Vaut-il la peine de manger davantage de fromage pour le bien de son cerveau ?
Les conclusions de l’étude japonaise n’invitent pas à augmenter sans discernement les portions de fromage. Les produits laitiers contiennent des quantités élevées de graisses saturées et de sel, et les nutritionnistes recommandent depuis longtemps la modération. En même temps, les exclure totalement par crainte du cholestérol n’est pas toujours une décision judicieuse, surtout quand les portions restent raisonnables et que le reste du régime est riche en légumes, fruits et céréales complètes.

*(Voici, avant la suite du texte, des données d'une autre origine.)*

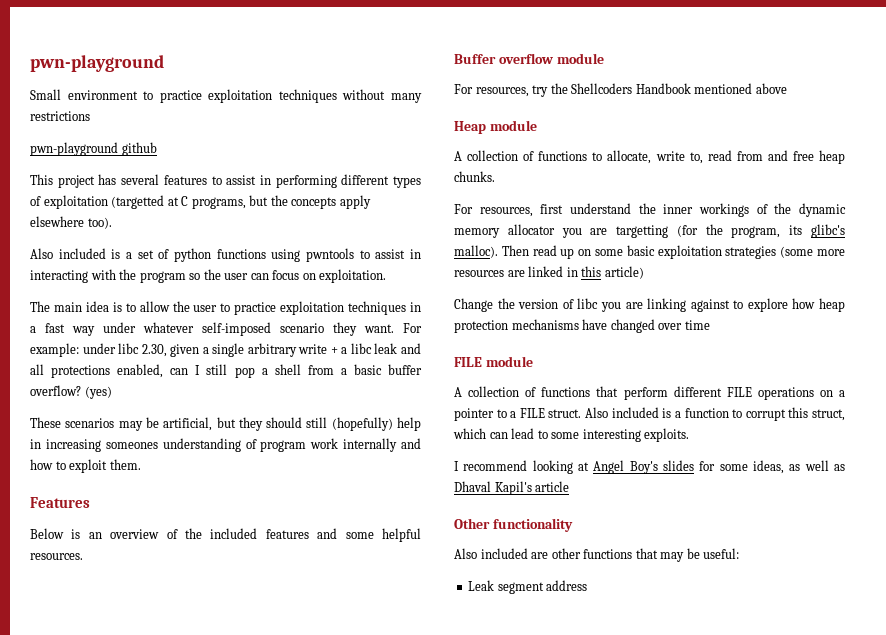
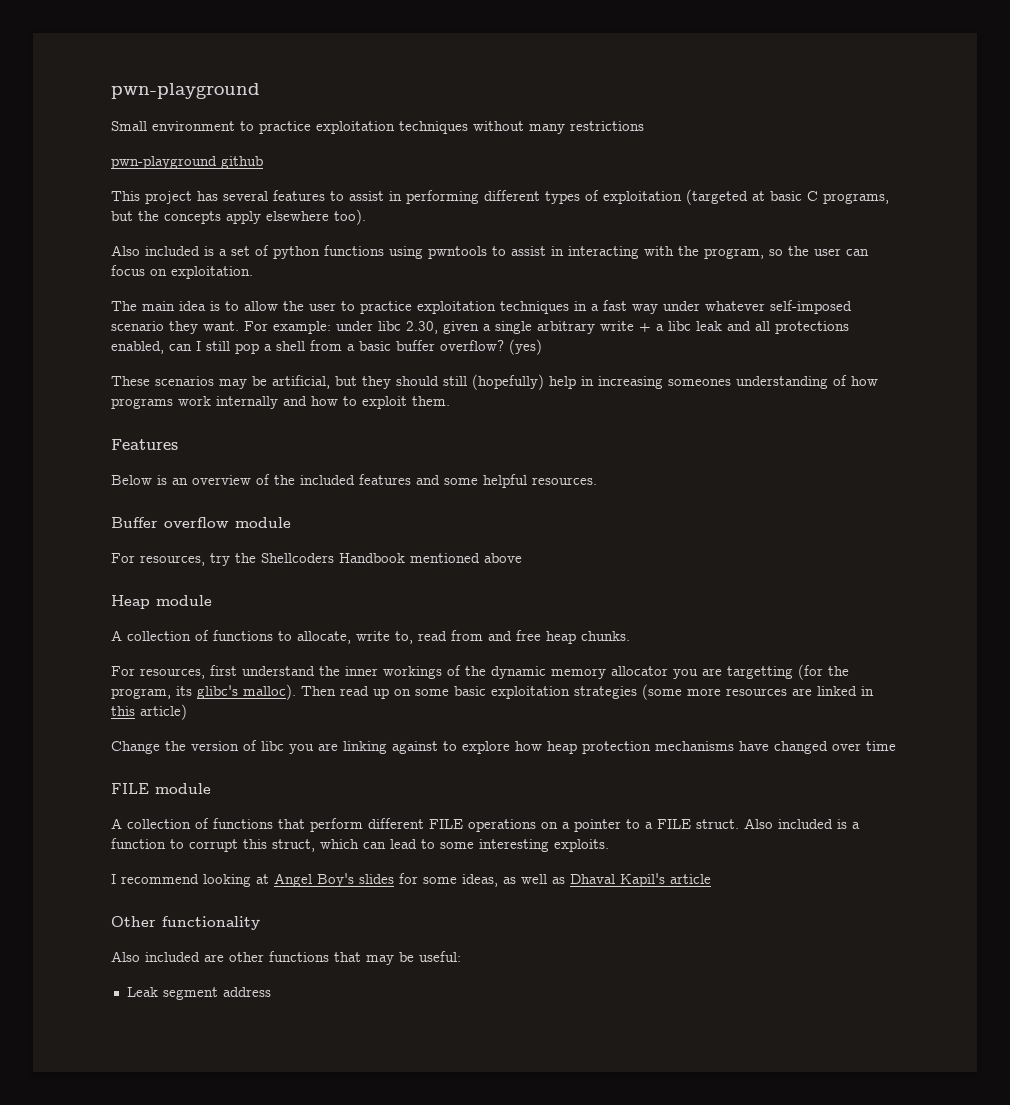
[111,195,179,209] (targetted at -> [686,189,802,205] (targeted at basic
[139,271,186,283] program -> [704,248,764,259] program,
[260,440,307,452] program -> [851,376,878,386] [111,398,173,409] how programs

En pratique, une stratégie simple peut être envisagée : une petite quantité de fromage de qualité plusieurs fois par semaine, intégrée aux repas en remplacement de charcuteries très transformées ou de snacks salés. Combinée à une activité physique régulière, au contrôle de la pression artérielle, à la réduction du tabac et de l’alcool, elle peut contribuer à former un ensemble d’habitudes raisonnables pour préserver la mémoire après soixante ans.
Il vaut aussi la peine de rappeler que le cerveau apprécie la variété. Les recherches montrent que les régimes proches de la diète méditerranéenne et du modèle MIND sont particulièrement bénéfiques pour les fonctions cognitives : légumes à feuilles vertes en abondance, baies, fruits à coque, huile d’olive, poisson, légumineuses et une quantité modérée de produits laitiers dont le fromage. Ce dernier peut être l’un des ingrédients de ce puzzle, mais il ne remplace ni l’exercice, ni le sommeil, ni les liens sociaux.
Pour les lecteurs français, une réflexion supplémentaire s’impose : au Japon, le fromage est encore perçu comme un produit quelque peu « importé », consommé de façon plutôt occasionnelle. Si, avec un point de départ aussi bas, on parvient malgré tout à entrevoir un effet positif, les futures études menées dans des pays dotés d’une riche tradition fromagère comme la France pourraient fournir des indications très concrètes — tant sur le type de fromage que sur la taille des portions. En attendant, la chose la plus sage est d’accueillir les résultats japonais comme une invitation à une alimentation équilibrée, dans laquelle un peu de fromage n’est assurément pas un problème et pourrait même se révéler un véritable allié pour le cerveau.